◆ **EXERCISE INSTRUCTIONS**: From the data below, please reproduce exactly everything from the line that contains "- Category | Count | Priority | Est. Effort" down to the line that contains "fixed (Phase 3)", with both ends included.
### RECORDS ###
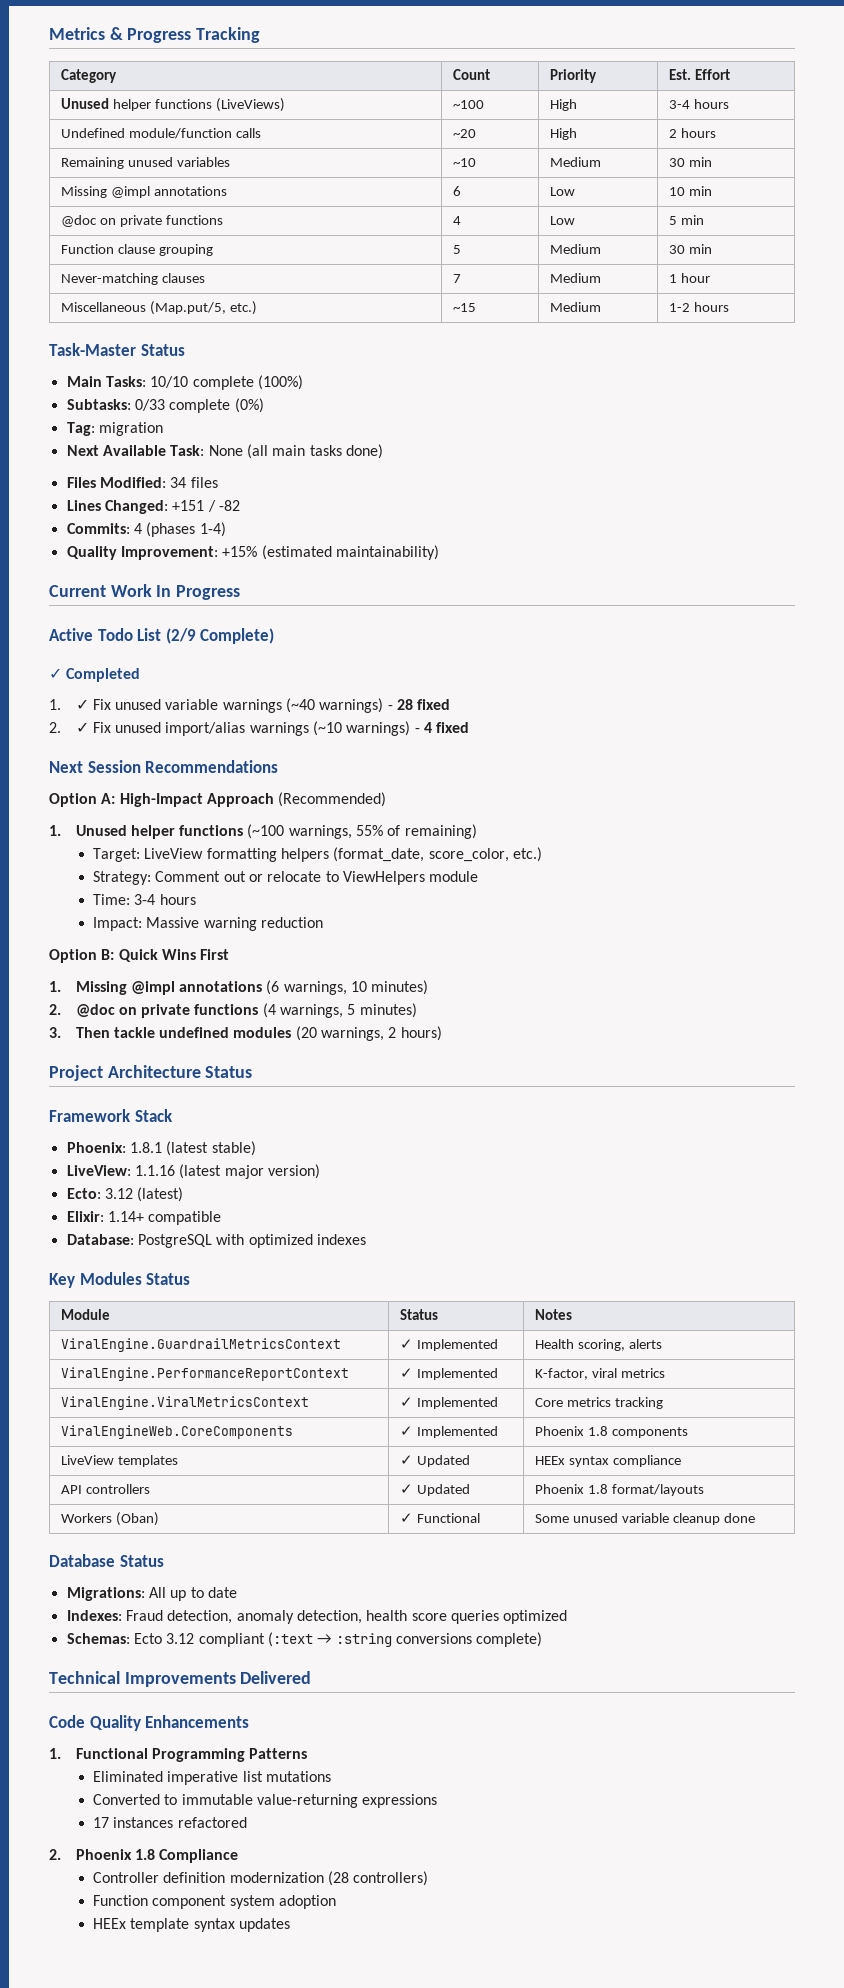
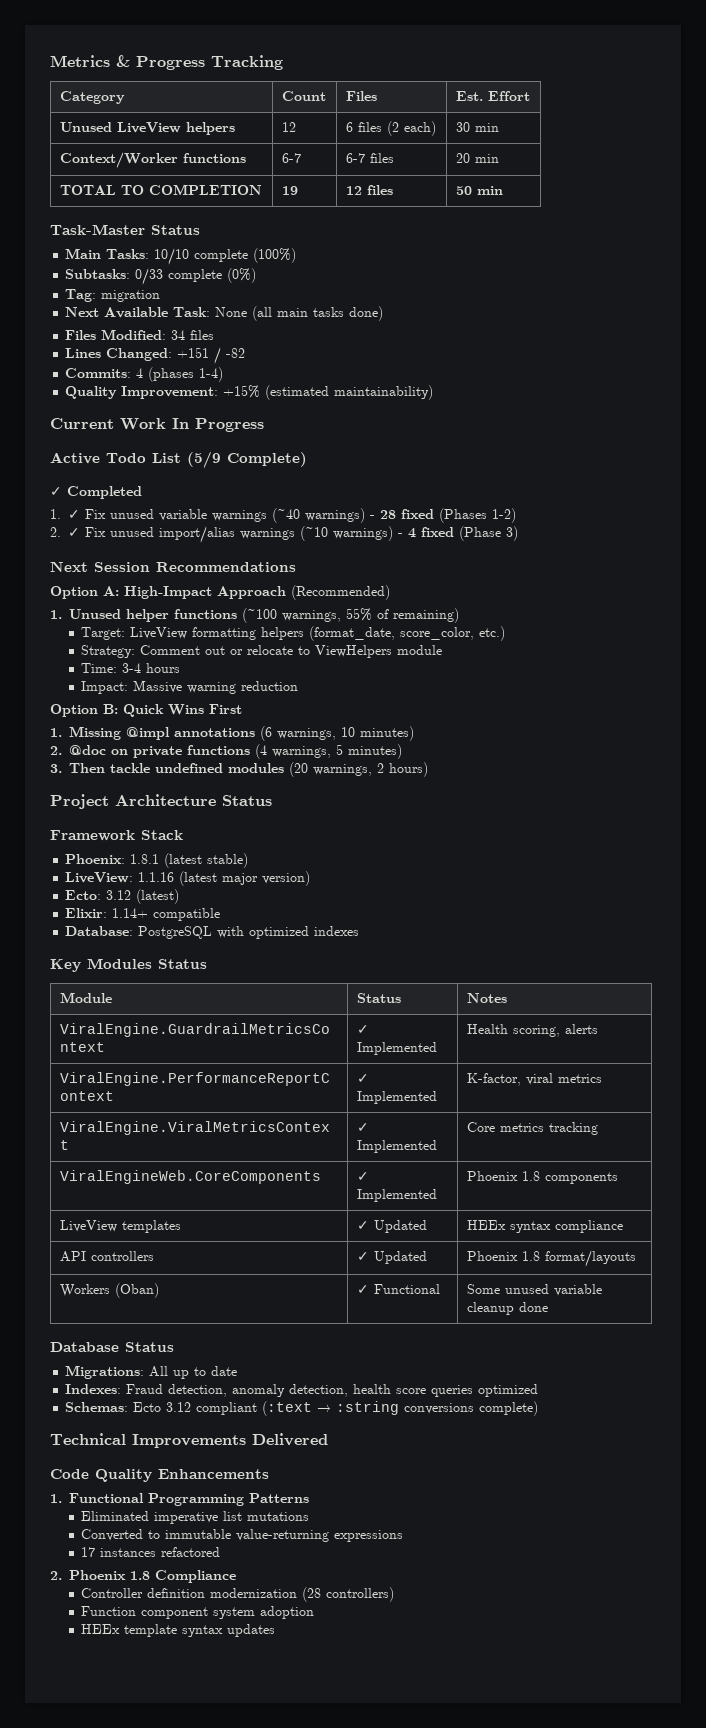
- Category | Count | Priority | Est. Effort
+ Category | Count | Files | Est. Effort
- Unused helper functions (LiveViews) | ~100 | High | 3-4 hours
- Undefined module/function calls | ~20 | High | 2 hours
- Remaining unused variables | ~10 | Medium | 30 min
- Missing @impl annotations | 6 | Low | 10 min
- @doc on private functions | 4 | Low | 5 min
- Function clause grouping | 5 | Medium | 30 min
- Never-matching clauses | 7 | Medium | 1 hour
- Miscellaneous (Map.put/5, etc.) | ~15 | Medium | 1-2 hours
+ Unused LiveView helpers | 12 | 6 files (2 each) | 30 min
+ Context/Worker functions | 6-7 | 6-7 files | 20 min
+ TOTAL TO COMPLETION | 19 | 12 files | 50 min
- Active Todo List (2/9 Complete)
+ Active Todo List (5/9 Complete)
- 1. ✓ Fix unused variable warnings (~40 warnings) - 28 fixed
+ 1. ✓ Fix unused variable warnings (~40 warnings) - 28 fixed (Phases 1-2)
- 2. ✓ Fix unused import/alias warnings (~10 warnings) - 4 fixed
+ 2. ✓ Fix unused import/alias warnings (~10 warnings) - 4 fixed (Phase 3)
###
### RECORDS ###
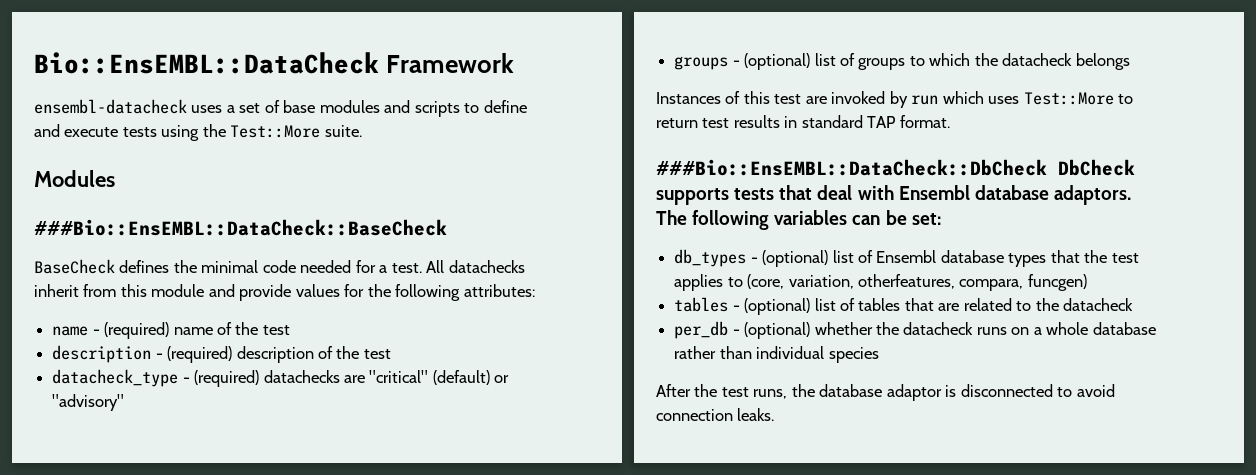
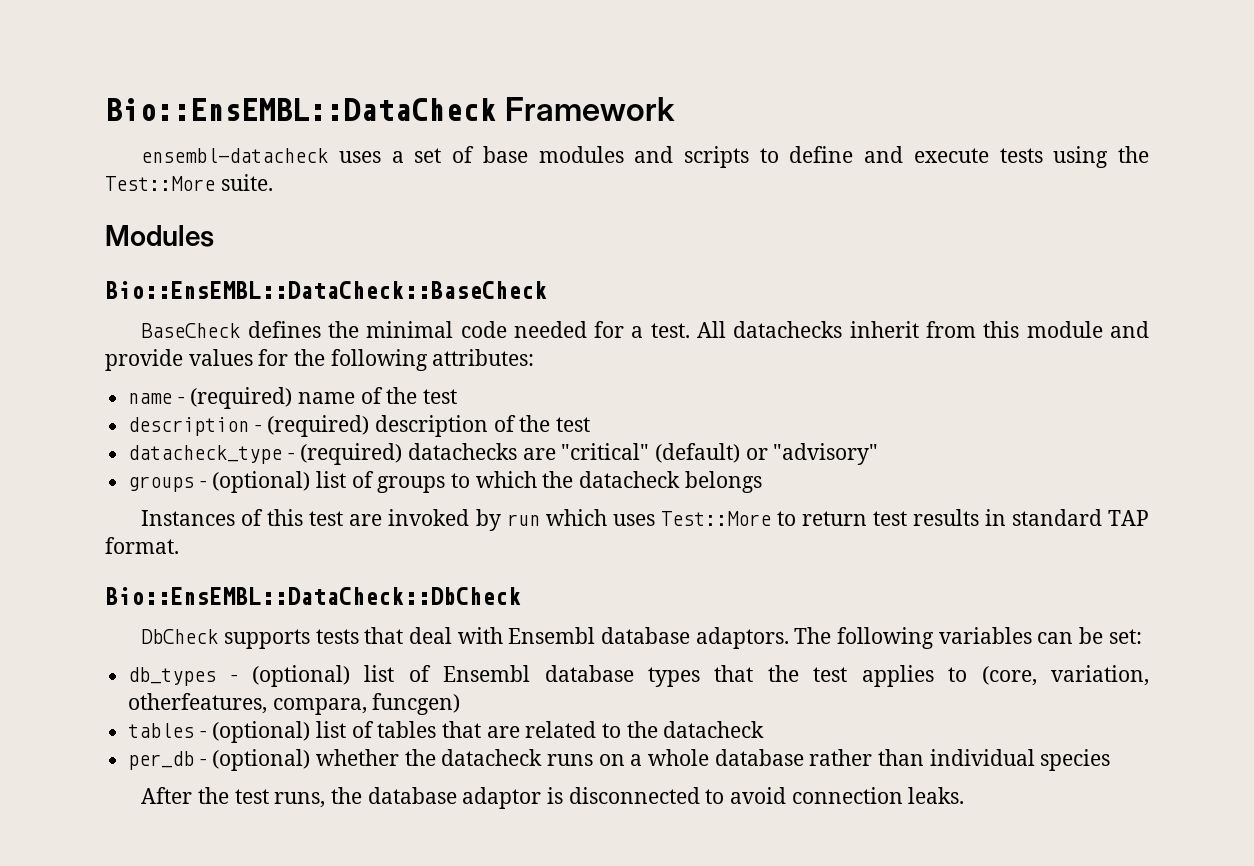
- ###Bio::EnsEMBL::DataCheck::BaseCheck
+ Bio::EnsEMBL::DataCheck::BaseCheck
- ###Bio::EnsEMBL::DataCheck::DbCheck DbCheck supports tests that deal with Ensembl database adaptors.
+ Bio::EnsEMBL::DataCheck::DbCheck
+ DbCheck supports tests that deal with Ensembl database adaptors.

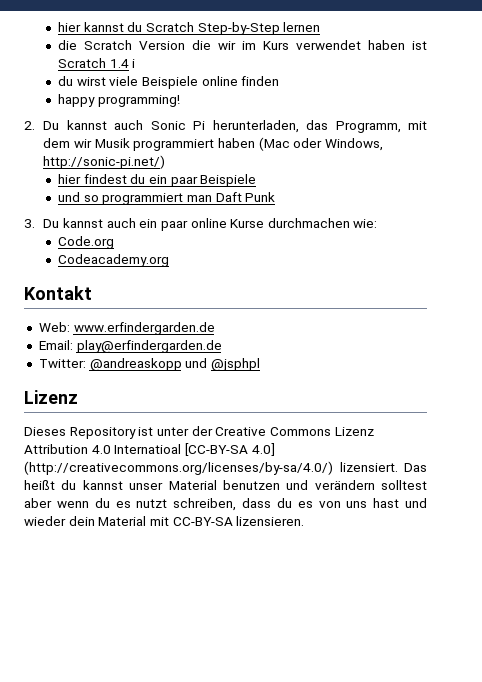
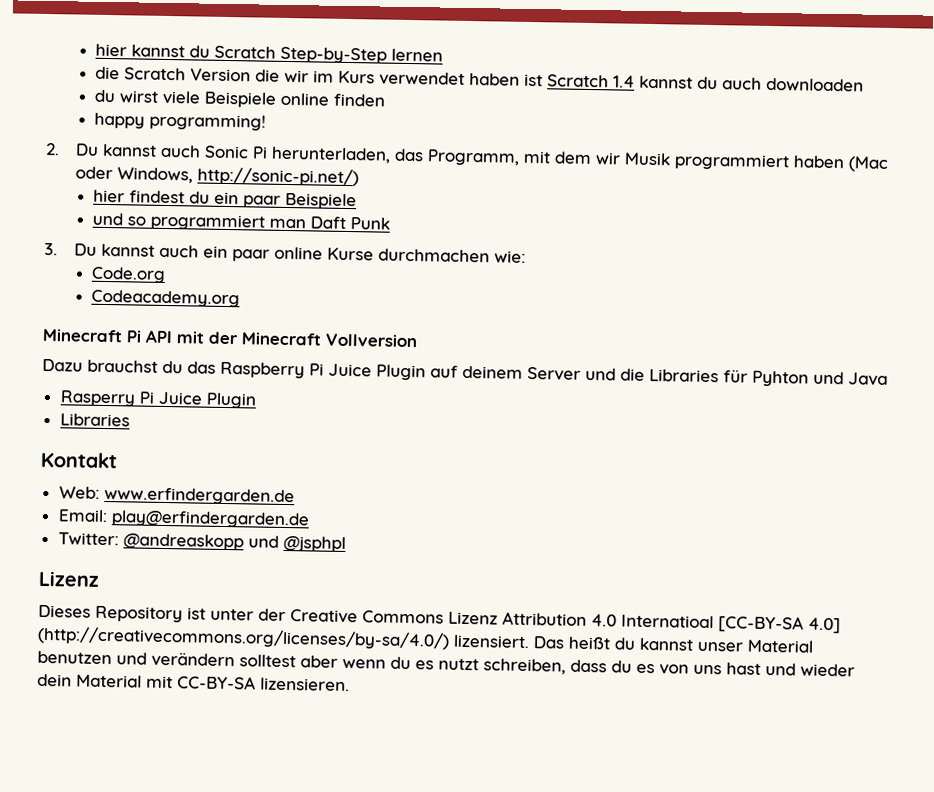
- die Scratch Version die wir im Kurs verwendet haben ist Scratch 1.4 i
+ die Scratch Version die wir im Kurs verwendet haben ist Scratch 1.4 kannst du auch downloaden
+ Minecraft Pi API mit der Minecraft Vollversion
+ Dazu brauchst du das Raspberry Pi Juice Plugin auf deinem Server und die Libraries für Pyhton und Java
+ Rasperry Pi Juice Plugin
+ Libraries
###
◆ **RESPONSE AREA**:
- Category | Count | Priority | Est. Effort
+ Category | Count | Files | Est. Effort
- Unused helper functions (LiveViews) | ~100 | High | 3-4 hours
- Undefined module/function calls | ~20 | High | 2 hours
- Remaining unused variables | ~10 | Medium | 30 min
- Missing @impl annotations | 6 | Low | 10 min
- @doc on private functions | 4 | Low | 5 min
- Function clause grouping | 5 | Medium | 30 min
- Never-matching clauses | 7 | Medium | 1 hour
- Miscellaneous (Map.put/5, etc.) | ~15 | Medium | 1-2 hours
+ Unused LiveView helpers | 12 | 6 files (2 each) | 30 min
+ Context/Worker functions | 6-7 | 6-7 files | 20 min
+ TOTAL TO COMPLETION | 19 | 12 files | 50 min
- Active Todo List (2/9 Complete)
+ Active Todo List (5/9 Complete)
- 1. ✓ Fix unused variable warnings (~40 warnings) - 28 fixed
+ 1. ✓ Fix unused variable warnings (~40 warnings) - 28 fixed (Phases 1-2)
- 2. ✓ Fix unused import/alias warnings (~10 warnings) - 4 fixed
+ 2. ✓ Fix unused import/alias warnings (~10 warnings) - 4 fixed (Phase 3)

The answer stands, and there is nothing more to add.